Notes on Machine Learning 7: Bayesian Inference

(ML 7.1) Bayesian inference - A simple example

Thomas Bayes

“Put distributions on everything, and then use rules of probability!”

Bayes' rule

Exampl. $D= (x_1, x_2, x_2) = (101, 100.5, 101.5)$ ($n=3$)
$X \sim N(\theta, 1)$ iid given $\theta$

$\theta_{\rm MLE} = \overline{x} = \frac{1}{n}\sum_{i=1}^n = 101$

$ $

$\theta = N(100,1)$ prior
$\theta_{\rm MAP} = 100.75$
To compute $P(\theta < 100 \vert D)$, one needs posterior $p(\theta \vert D)$

posterior:
$p(\theta \vert D) = \frac{p(D\vert \theta)p(\theta)}{p(D)} = \frac{\prod_{i=1}^np(x_i \vert \theta) p(\theta)}{p(D)}$
$\leadsto$ can be desribed as a normal distribution and so analytically computable!

predictive:
$p(x \vert D) = \int p(x, \theta \vert D) d \theta = \int p(x\vert\theta)p(\theta \vert D) d \theta$
$\leadsto$ analytically integrable!

(ML 7.2) Aspects of Bayesian inference

Bayesian inference : Assume a prior distribution $p(\theta)$ and then use probability rules to work with $p(x\vert \theta)$ to anser questions.
Bayesian procedures : Minimize expected loss (averaging over $\theta$).
Objective Bayesian : use belief-based priors
Subjective Bayesian : use non-informative priors

Pros.

Directly answer certain questions, e.g., can compute $P(99 < \theta < 101)$
Avoid some pathologies (associated with frequentist approach)
Avoid overfitting
Automatically do medel selection (“Occam’s razor”)
Bayesian procedures are often admissible

Cons.

Must assume a prior
Exact computation (of posterior) can be intractable ($\leadsto$ have to use approximation)

Priors.

Non-informative
Improper, e.g., $p(\theta) = 1$ with density
Conjugate

(ML 7.3) Proportionality

“Using proportionality is a extraordinarily handy trick (big time-saver) when doing Bayesian inference.”
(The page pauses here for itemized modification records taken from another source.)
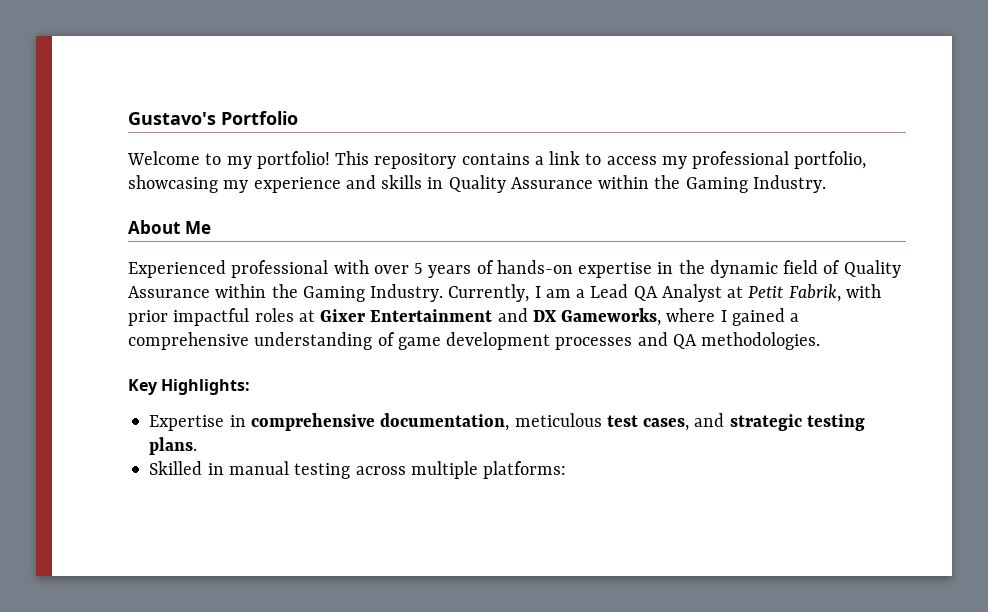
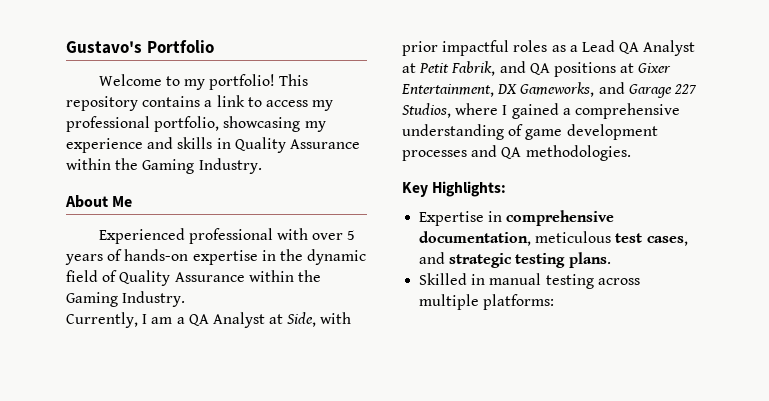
- Experienced professional with over 5 years of hands-on expertise in the dynamic field of Quality Assurance within the Gaming Industry. Currently, I am a Lead QA Analyst at Petit Fabrik, with prior impactful roles at Gixer Entertainment and DX Gameworks, where I gained a comprehensive understanding of game development processes and QA methodologies.
+ Experienced professional with over 5 years of hands-on expertise in the dynamic field of Quality Assurance within the Gaming Industry.
+ Currently, I am a QA Analyst at Side, with prior impactful roles as a Lead QA Analyst at Petit Fabrik, and QA positions at Gixer Entertainment, DX Gameworks, and Garage 227 Studios, where I gained a comprehensive understanding of game development processes and QA methodologies.

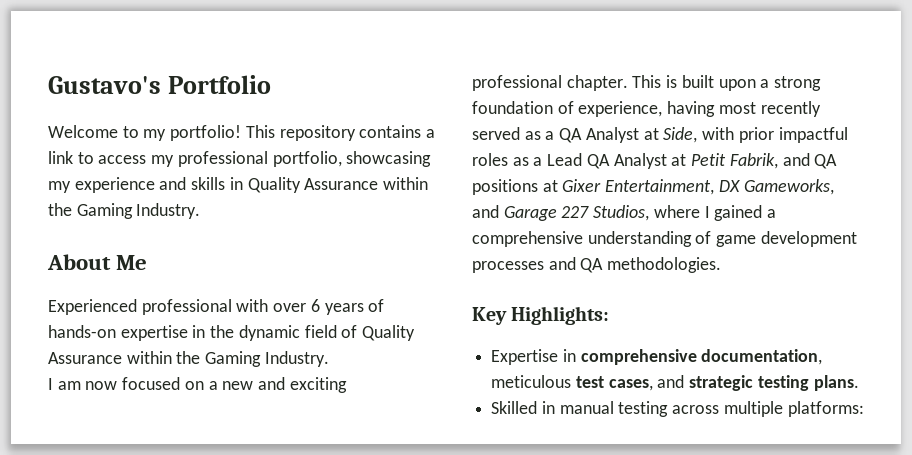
- Experienced professional with over 5 years of hands-on expertise in the dynamic field of Quality Assurance within the Gaming Industry.
+ Experienced professional with over 6 years of hands-on expertise in the dynamic field of Quality Assurance within the Gaming Industry.
- Currently, I am a QA Analyst at Side, with prior impactful roles as a Lead QA Analyst at Petit Fabrik, and QA positions at Gixer Entertainment, DX Gameworks, and Garage 227 Studios, where I gained a comprehensive understanding of game development processes and QA methodologies.
+ I am now focused on a new and exciting professional chapter. This is built upon a strong foundation of experience, having most recently served as a QA Analyst at Side, with prior impactful roles as a Lead QA Analyst at Petit Fabrik, and QA positions at Gixer Entertainment, DX Gameworks, and Garage 227 Studios, where I gained a comprehensive understanding of game development processes and QA methodologies.

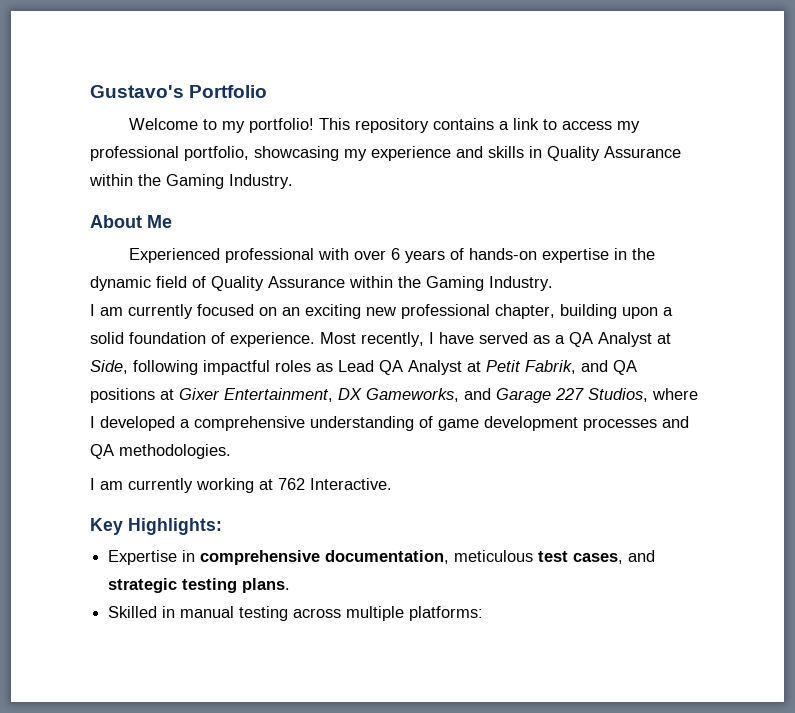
- I am now focused on a new and exciting professional chapter. This is built upon a strong foundation of experience, having most recently served as a QA Analyst at Side, with prior impactful roles as a Lead QA Analyst at Petit Fabrik, and QA positions at Gixer Entertainment, DX Gameworks, and Garage 227 Studios, where I gained a comprehensive understanding of game development processes and QA methodologies.
+ I am currently focused on an exciting new professional chapter, building upon a solid foundation of experience. Most recently, I have served as a QA Analyst at Side, following impactful roles as Lead QA Analyst at Petit Fabrik, and QA positions at Gixer Entertainment, DX Gameworks, and Garage 227 Studios, where I developed a comprehensive understanding of game development processes and QA methodologies.
+ I am currently working at 762 Interactive.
Notation. $f \propto g$ if there exists $c \neq 0$ such that $g(x) = cf(x)$ for all $x$.

Claim. If $f$ is a PDF and $f \propto g$ then $g$ uniquely determine $f$, and $f(x) = \frac{g(x)}{\int g(x)}dx$.

Proof. $\frac{g(x)}{\int g(x)}dx = \frac{cf(x)}{\int cf(x)}dx = f(x)$.

(ML 7.4) Conjugate priors

Definition. A family $\mathscr{F}$ of (prior) distributions $p(\theta)$ is conjugate to a likelihood $p(D\vert \theta)$ if the posterior $p(\theta \vert D)$ is in $\mathscr{F}$.

Examples.

Beta is conjugate to Bernoulli.
Gaussian is conjugate to Gaussian (mean).
Any exponential family has a conjugate prior.
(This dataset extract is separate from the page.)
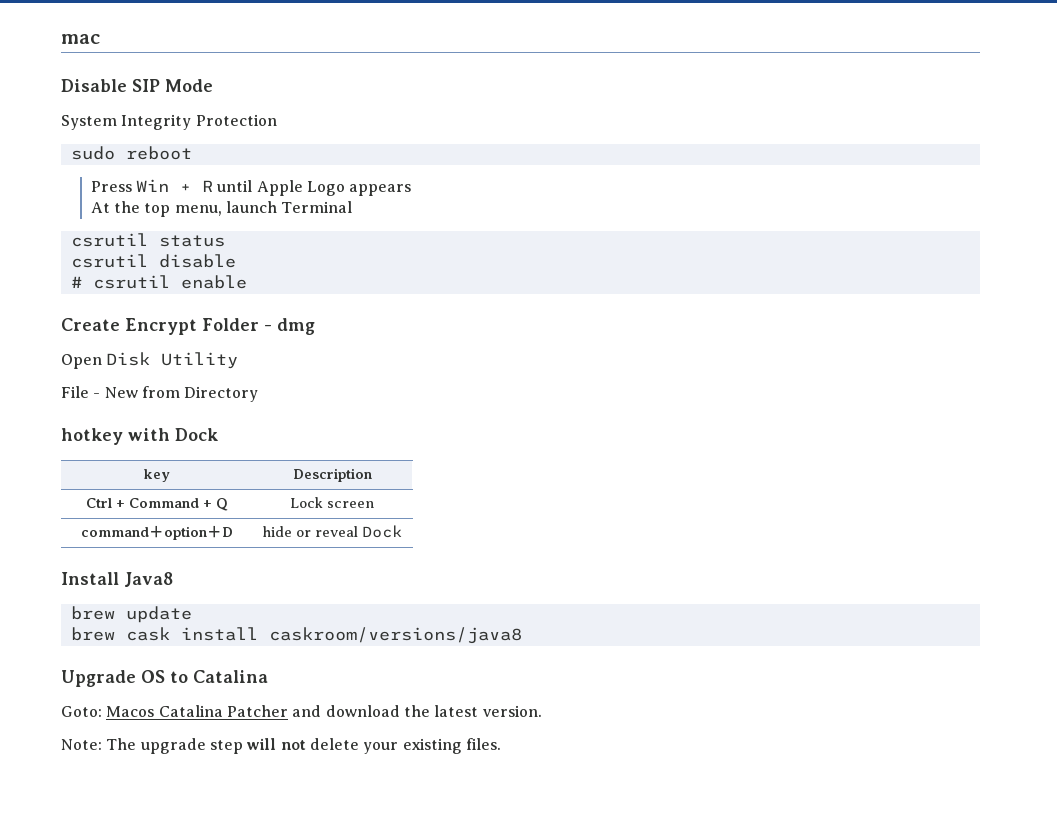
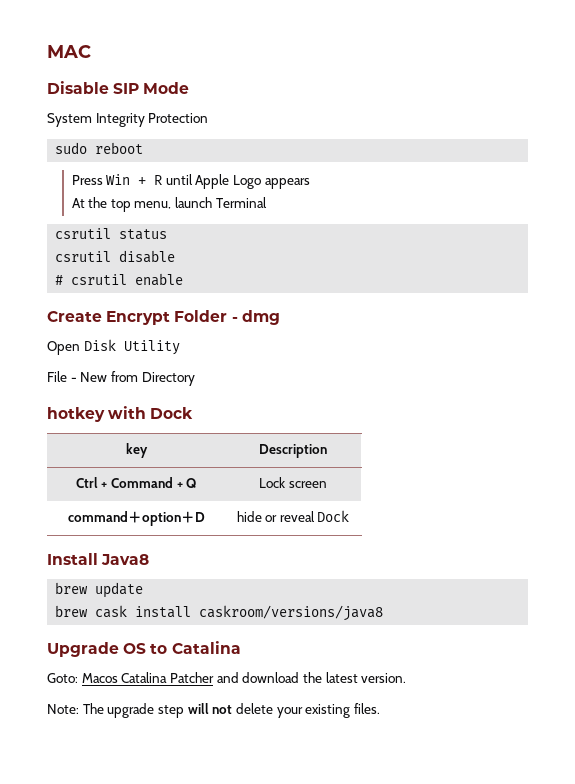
- mac
+ MAC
(ML 7.5) (ML 7.6) Beta-Bernoulli model

For example, we model a sequence of binary outcomes, like coin flips, as Bernoulli random variables with Beta prior distribution on the probability of the heads. In other words, Beta is a conjugate prior for Bernoulli.

Setup: $X_1, \ldots, X_n \sim {\rm Bern}(\theta)$ independen gieven $\theta$ with prior $\theta \sim {\rm Beta}(a,b)$.
Here the parameters $a, b$ of the prior are called hyperparameters.

For generaic $X \sim {\rm Bern}(\theta)$, we have

$p(1\vert \theta) = P(X = 1 \vert \theta) = \theta = \theta^{I(X=1)}(1-\theta)^{I(X=0)}$

where

$\begin{aligned} p(\theta) &= \frac{\theta^{a-1}(1-\theta)^{b-1}}{B(a,b)}\cdot I(\theta \in [0, 1]) \\ & \propto \theta^{a-1}(1-\theta)^{b-1}\cdot I(\theta \in [0, 1]) \end{aligned}$

From the setup we generate data $D = (x_1, \ldots, x_n)$. Then it’s easy to compute the posterior distribution:

$\begin{aligned} p(\theta\vert D) & \propto_\theta p(D \vert \theta) p(\theta) \\ & = p(\theta)\prod_{i=1}p(X_i = x_i\vert \theta) \\ & \propto \theta^{a-1}(1-\theta)^{b-1}\theta^{\sum I(x_i=1)}(1-\theta)^{\sum I(x_i=0)} \\ & = \theta^{a-1}(1-\theta)^{b-1}\theta^{n_1}(1-\theta)^{n_0} \\ & = \theta^{a+n_1-1}(1-\theta)^{b + n_0-1} \\ & \propto \cdot {\rm Beta}(\theta\vert a+n_1, b+n_0) \end{aligned}$

where $n_1 := \sum I(x_i=1)$ and $n_0 := \sum I(x_i=0)$.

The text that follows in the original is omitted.